„Die kleinen Anleger verlassen sich viel zu sehr auf Geschwätz“

■ Herbert Hansen von der Schutzgemeinschaft der Kleinaktionäre rät Anlegern, sich selbst über Unternehmen zu informieren

taz: Herr Hansen, was machen Sie selbst denn gerade mit Ihren Aktien?

Herbert Hansen: Die lasse ich schön schlummern.

Auch wenn die Aktienkurse nach unten gehen?

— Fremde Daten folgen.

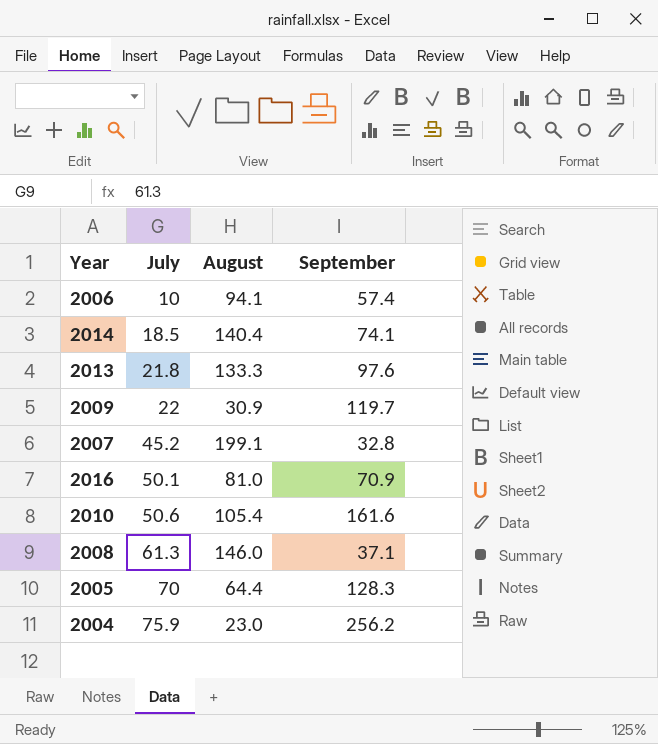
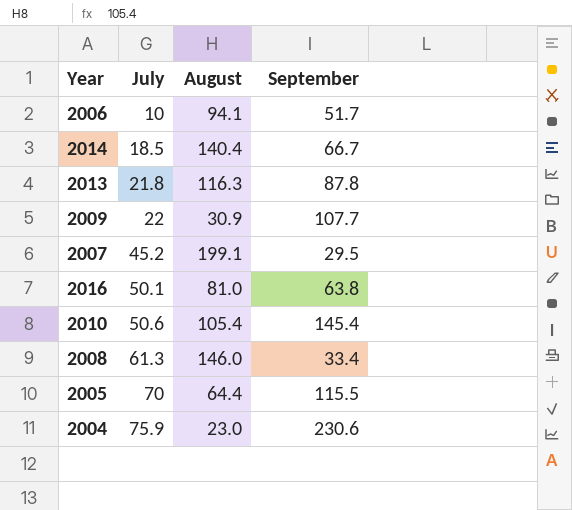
2006 | September: 57.4 -> 51.7
2014 | September: 74.1 -> 66.7
2013 | August: 133.3 -> 116.3
2013 | September: 97.6 -> 87.8
2009 | September: 119.7 -> 107.7
2007 | September: 32.8 -> 29.5
2016 | September: 70.9 -> 63.8
2010 | September: 161.6 -> 145.4
2008 | September: 37.1 -> 33.4
2005 | September: 128.3 -> 115.5
2004 | September: 256.2 -> 230.6

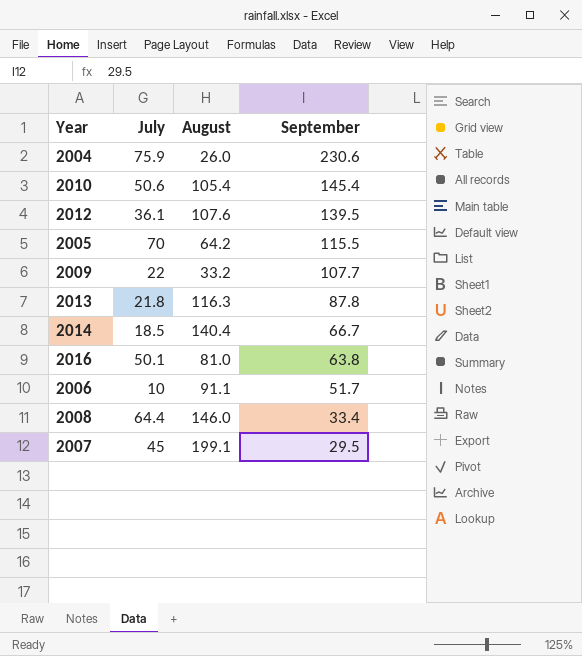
row order: July ascending -> September descending
2004 | August: 23.0 -> 26.0
row 2012: none -> 36.1 | 107.6 | 139.5
2005 | August: 64.4 -> 64.2
2009 | August: 30.9 -> 33.2
2006 | August: 94.1 -> 91.1
2008 | July: 61.3 -> 64.4
2007 | July: 45.2 -> 45

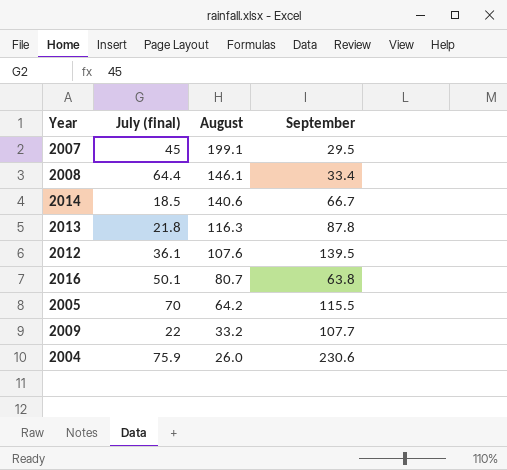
row order: September descending -> August descending
column name: July -> July (final)
row 2010: 50.6 | 105.4 | 145.4 -> none
row 2006: 10 | 91.1 | 51.7 -> none
2008 | August: 146.0 -> 146.1
2014 | August: 140.4 -> 140.6
2016 | August: 81.0 -> 80.7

Sie fallen etwas im Moment, ja. In den Kursen steckt eine Menge spekulativer Luft. Aber durch Hektik darf sich kein Aktionär beeinflussen lassen. Auf lange Sicht sind und bleiben Aktien die wertvollste Anlage.

Ist es nicht doch besser, beim sich anbahnenden Rückgang auszusteigen und dann nach dem Kursrutsch wieder billig Aktien zu kaufen?

Kleinanleger steigen eh viel zu oft ein und aus. Da verdienen generell nur die Banken über ihre Provisionen. Anders sieht's bei einzelnen Werten aus, die langfristig ins Rutschen geraten. Die sollten auch Kleinanleger verkaufen – und zwar früh, um den Verlust möglichst klein zu halten. Eine alte Börsenregel sagt jedoch: „Den richtigen Zeitpunkt erwischt man nie.“

Wo sehen Sie denn die Defizite der deutschen Börsen?

Einerseits gibt es in Deutschland zu wenige Unternehmen, die an einer Börse notiert sind. Die Auswahl für die Käufer ist also klein. Und dann gibt es zu wenig private Aktionäre. Durch die Aktie der Telekom ist deren Zahl zwar um schätzungsweise eine halbe Million gestiegen. Aber diese Neuaktionäre sind auf Rückschläge gar nicht eingestellt. Schließlich wurde die T-Aktie fast wie ein Waschmittel beworben. Die Börsenneulinge müssen erst lernen, zwischen kurzfristigen Schwankungen und einer langfristigen Anlage zu unterscheiden.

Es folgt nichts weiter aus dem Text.